Randox Laboratories continues to develop disruptive innovations within the Diagnostics and Healthcare sector globally. We are proud to have been named the Number 1 company in Northern Ireland, for the second consecutive year in the “Belfast Telegraph Top 100 Companies 2024”. Our staff are at the heart of everything we do and achieve. We have an exciting career opportunity for a Product Registration Officer within our regulatory affairs team.

Location: Randox Science Park, 30 Randalstown Rd, Antrim, BT41 4FL.

Contract Offered: Full-time, Permanent.

Working Hours / Shifts: 40 hours over four days per week: Monday to Thursday, 8am to 6.40pm.

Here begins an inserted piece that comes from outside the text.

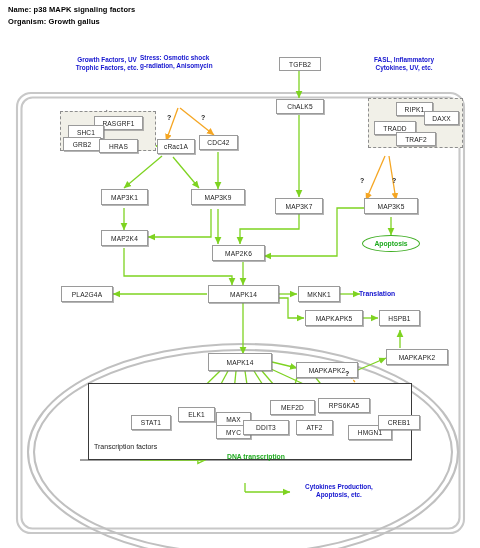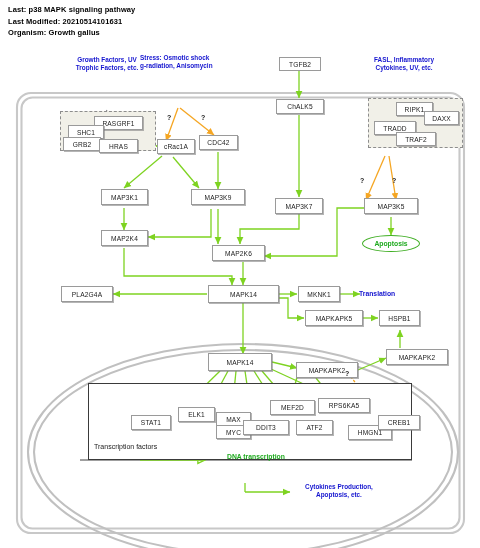"Last: p38 MAPK signaling pathway" div { text: Last: p38 MAPK signaling pathway -> Name: p38 MAPK signaling factors }
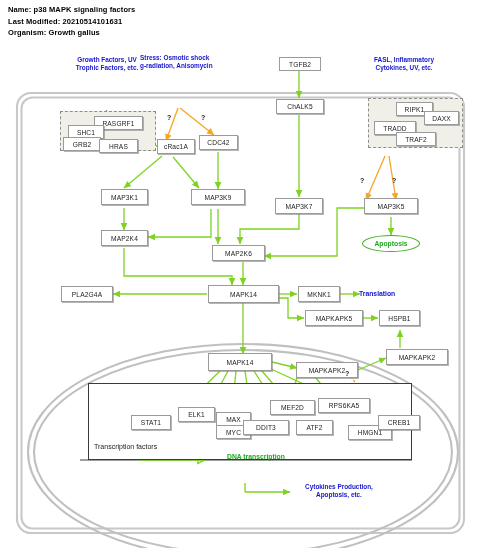"Last Modified: 20210514101631" div { html: <div>Last Modified: 20210514101631</div> -> none }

What does this role involve?

The main function of this role is to assist with national and international product registrations for Randox products. The main duties of the role include:

• Assist with all requirements of registering the Randox product line directly in Europe, Brazil, Canada, China, Saudi Arabia, Australia, Malaysia, South Korea and USA etc.
• Prepare regulatory documentation, review and interpret previous regulatory documents, technical information and performance data to ensure compliance with national/ international regulations and standards.
• Compile, submit and follow up on registration files to obtain and maintain marketing authorisations for IVD Medical Devices and to manage them throughout the life-cycle and respond to questions from the various regulatory authorities.
• Support the Technical writers with updating technical files.
• Assisting with the IVDR CE marking process.
• Provide regulatory support when required and ensure that customers, distributor and OEM partners are serviced at the highest level of satisfaction through quality service and quick responses.
• Coordinate the legalisation of registration documents.
• Prepare regulatory assessments for new products and assess the impact of changes on current registration.
• Perform detailed format reviews of the technical files to ensure consistency.
• Review and approval of product labelling (IFU, labels).
• Provide regulatory support for customers, distributors and OEM partners.
• Work with the QA & Regulatory teams to ensure regulatory compliance and licenses are maintained.


Who can apply?

Essential criteria:

• Educated to degree level in a Science or Engineering related discipline, or relevant experience.
• Strong IT skills, including the use of Microsoft Office packages.
• Experience with interpretation of technical information and performance data.

Desirable:

• Experience in a controlled manufacturing or analytical environment.
• Experience of working in a highly regulated industry e.g. ISO13485, IVDR 2017/746, or similar standards.
• Experience in preparing technical files.
• Experience in registering IVD products and CDx products in US, Europe, China and Japan.
• Knowledge of In vitro diagnostics (IVD) devices

This advert may be open for as long as 30 days although we may close the advert early if we receive sufficient applicants to fill the roles.